Comment la domestication des chiens a changé la couleur de leurs yeux ? Une nouvelle étude tente de répondre à la question


La domestication des chiens a changé la couleur de leurs yeux : ils sont plus clairs chez leur cousin le loup mais l’évolution leur a donné une teinte brune plus sympathique et moins menaçante pour un humain.

« La couleur de l’iris des chiens est plus sombre que celle des loups, et cette couleur sombre affecte positivement la perception des humains envers les chiens », indique une étude menée par des scientifiques du département des sciences de l’animal à l’Université japonaise Teikyo.

L’humain aurait naturellement sélectionné des chiens aux yeux sombres, et cette pression sélective aurait favorisé des animaux dont les yeux étaient « perçus comme amicaux et juvéniles aux humains », selon ces travaux publiés mercredi dans la revue scientifique Royal Society Open Science.

Une production d’ocytocine

La domestication du chien, à partir du loup gris, est intervenue progressivement, lors de la période allant de -50.000 à -15.000 ans. Aujourd’hui, la plupart des canidés associés au loup ont un œil doté d’un iris clair, tirant vers le jaune, et faisant ressortir au centre une pupille foncée.

A l’inverse, l’œil des chiens d’une trentaine de races sélectionnées pour l’étude ont un iris large et sombre, tirant vers le rouge, rendant difficilement distinguable leur pupille.

Cette différence aurait une grande importance dans l’échange de regards entre l’humain et son fidèle compagnon. Cet échange, que le chien sait utiliser pour attirer l’attention de son maître, entraîne par exemple une production d’ocytocine, identique à celle résultant d’un échange de regards entre la mère et l’enfant.

Une étude a montré récemment que cette interaction est facilitée, dans le cas du chien, par le développement de muscles faciaux lui permettant de moduler l’expression de son regard, à la différence du loup.

Vulnérable et inoffensif 

Mais pourquoi un iris plus sombre rendrait-il un chien plus aimable aux yeux d’un humain?

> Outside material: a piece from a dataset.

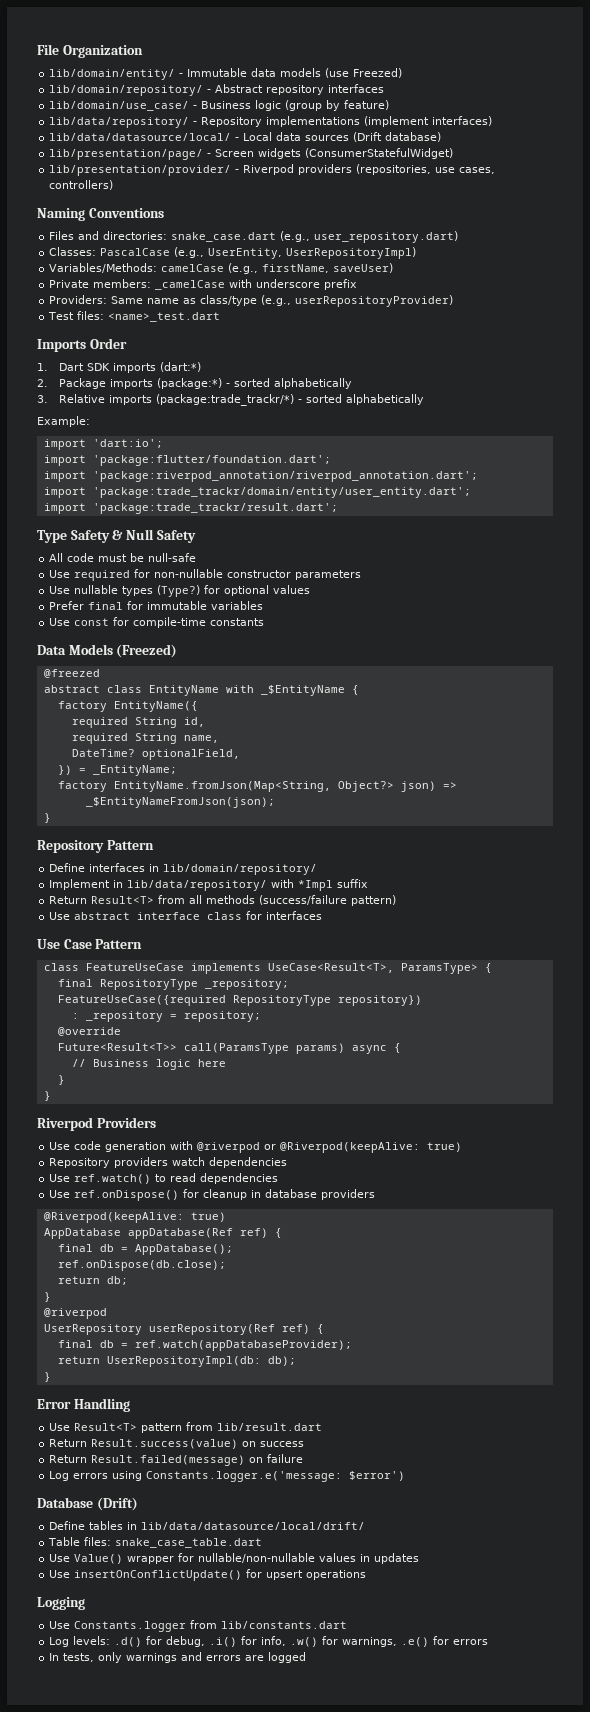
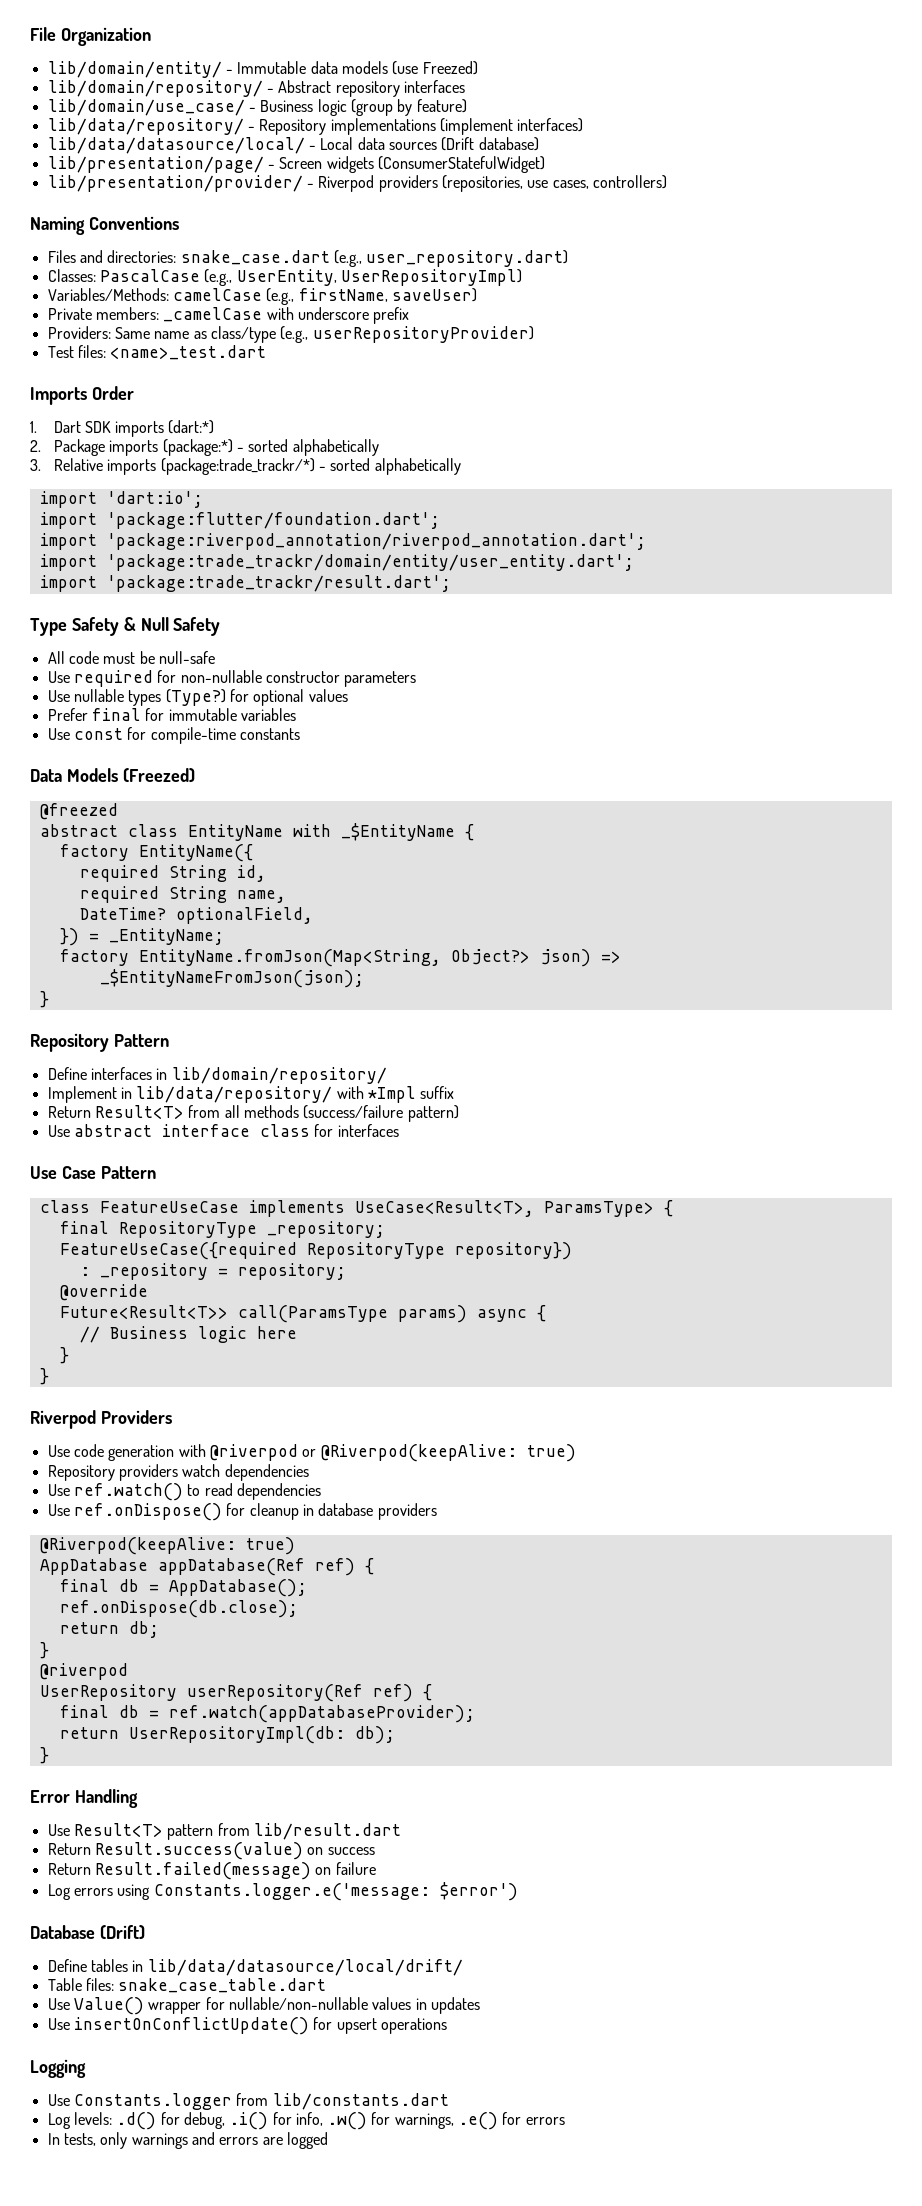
- Example:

Les chercheurs de Teikyo s’appuient sur des études appliquées aux primates, et notamment l’humain, chez lequel une pupille dilatée est associée par exemple à des émotions plus positives qu’une pupille contractée.

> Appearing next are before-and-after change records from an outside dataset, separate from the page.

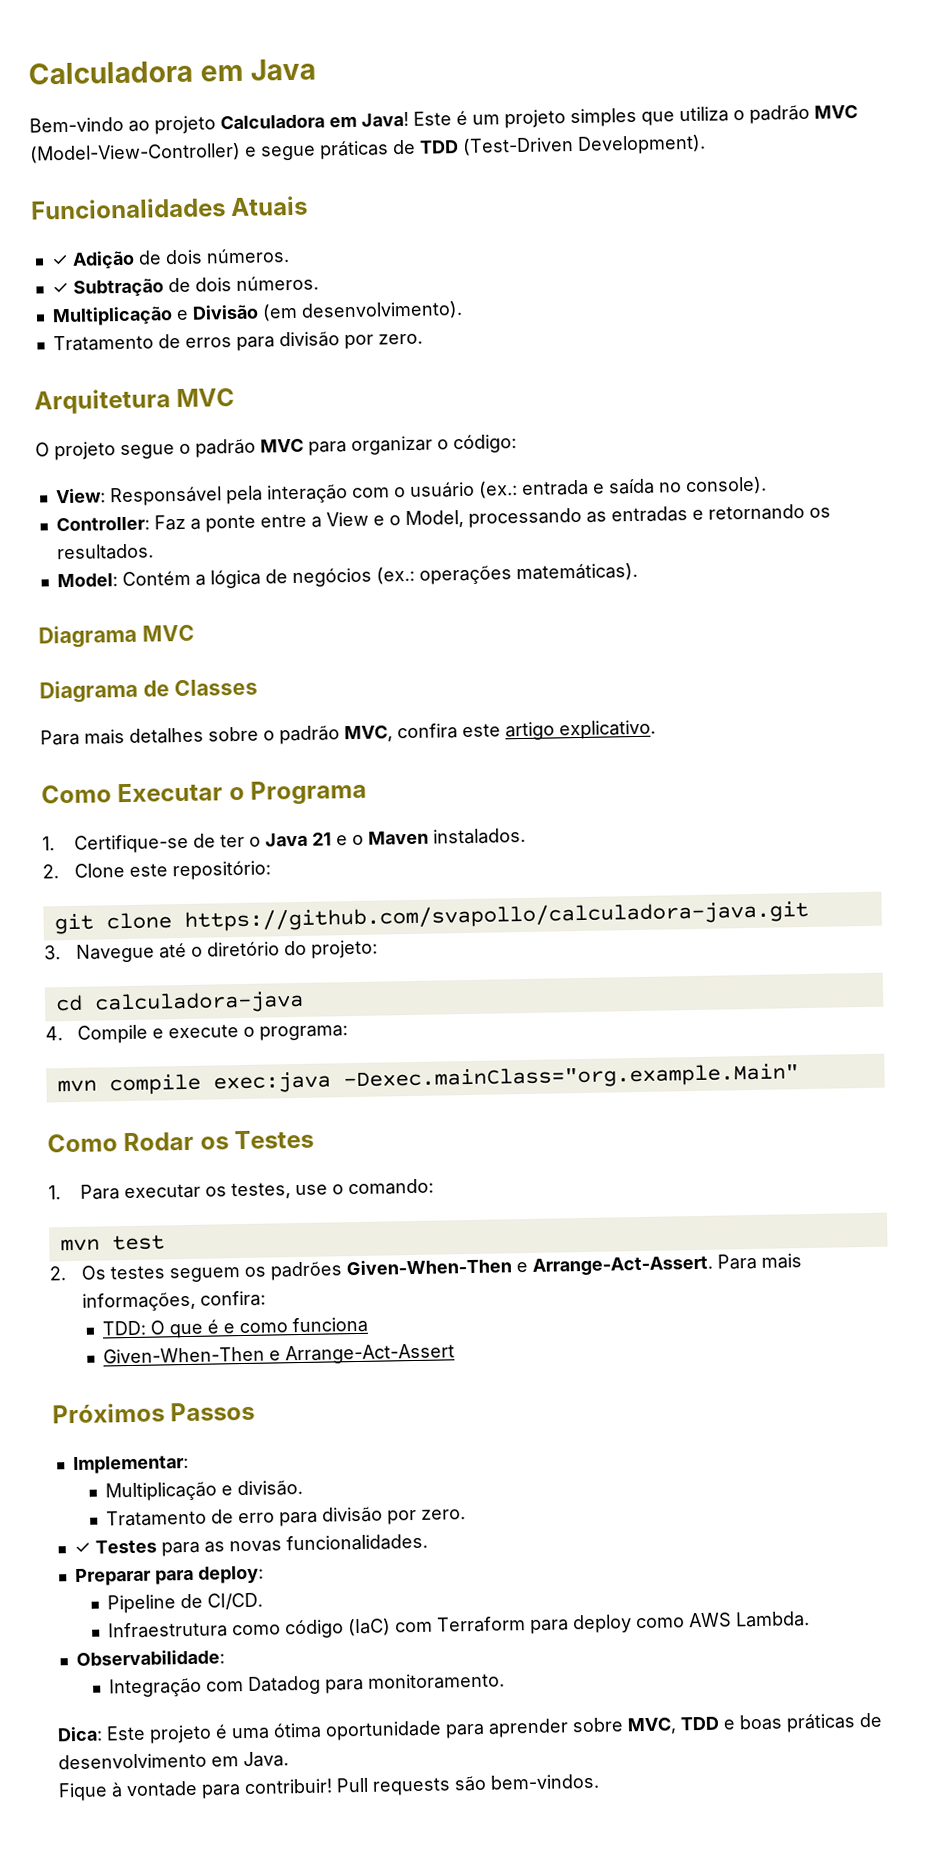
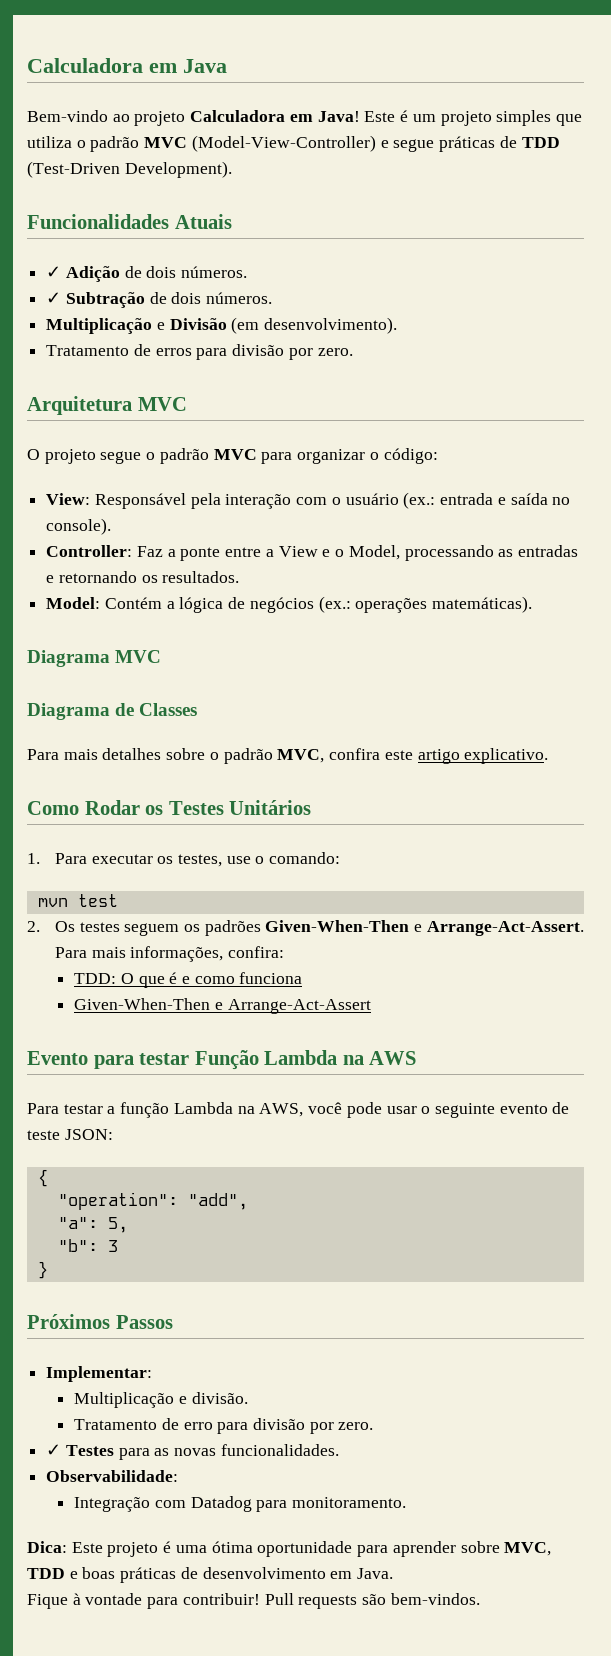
- Como Executar o Programa
- 1. Certifique-se de ter o Java 21 e o Maven instalados.
- 2. Clone este repositório:
- git clone https://github.com/svapollo/calculadora-java.git
- 3. Navegue até o diretório do projeto:
- cd calculadora-java
- 4. Compile e execute o programa:
- mvn compile exec:java -Dexec.mainClass="org.example.Main"
- Como Rodar os Testes
+ Como Rodar os Testes Unitários
+ Evento para testar Função Lambda na AWS
+ Para testar a função Lambda na AWS, você pode usar o seguinte evento de teste JSON:
+ {
+ "operation": "add",
+ "a": 5,
+ "b": 3
+ }
- Preparar para deploy:
- Pipeline de CI/CD.
- Infraestrutura como código (IaC) com Terraform para deploy como AWS Lambda.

Plus important, une pupille large serait aussi associée inconsciemment à celle d’un être juvénile et donc plus vulnérable et inoffensif. Comme chez l’enfant, dont la taille de la pupille décroit avec l’âge.

Or, quand l’iris d’un chien est très sombre, et donc indistinguable de la pupille, l’humain a l’impression d’y voir une pupille très grande. Un chien avec un iris sombre serait ainsi perçu « comme faible et devant être protégé », selon l’étude.

Les chercheurs ont testé leur théorie en présentant à des humains des images de douze chiens, dans deux versions : une avec les yeux sombres, une les yeux clairs.

La première étude portant sur la différence de couleur des yeux entre chien et loup

Les participants devaient caractériser la personnalité de chaque animal comme plus ou moins amicale et plus ou moins juvénile. On leur a aussi demandé s’ils aimeraient interagir, voire adopter, chaque chien. L’opération a été répétée avec une deuxième cohorte de testeurs.

« Les images des chiens aux yeux sombres étaient perçues comme plus amicales et juvéniles », conclut l’étude. Mais si ce caractère facilitait l’interaction, il ne suffisait pas à susciter un désir d’adoption.

Les chercheurs de l’Université Teikyo admettent des limites à leurs étude, comme celle de la « familiarité », qui voudrait que l’on préfère les chiens aux yeux sombres simplement parce qu’ils sont plus nombreux. Ou bien des tests portant sur un nombre limité d’espèces de chiens par rapport à toutes celles existantes.

« C’est la première étude portant sur la différence de couleur des yeux entre chien et loup », précise à l’AFP le doctorant Akitsugu Konno, premier auteur. Mais « des facteurs autres que la préférence des humains pourrait contribuer à des yeux plus sombres chez le chien », ajoute-t-il, espérant d’autres études sur le sujet afin de « confirmer l’universalité du phénomène ».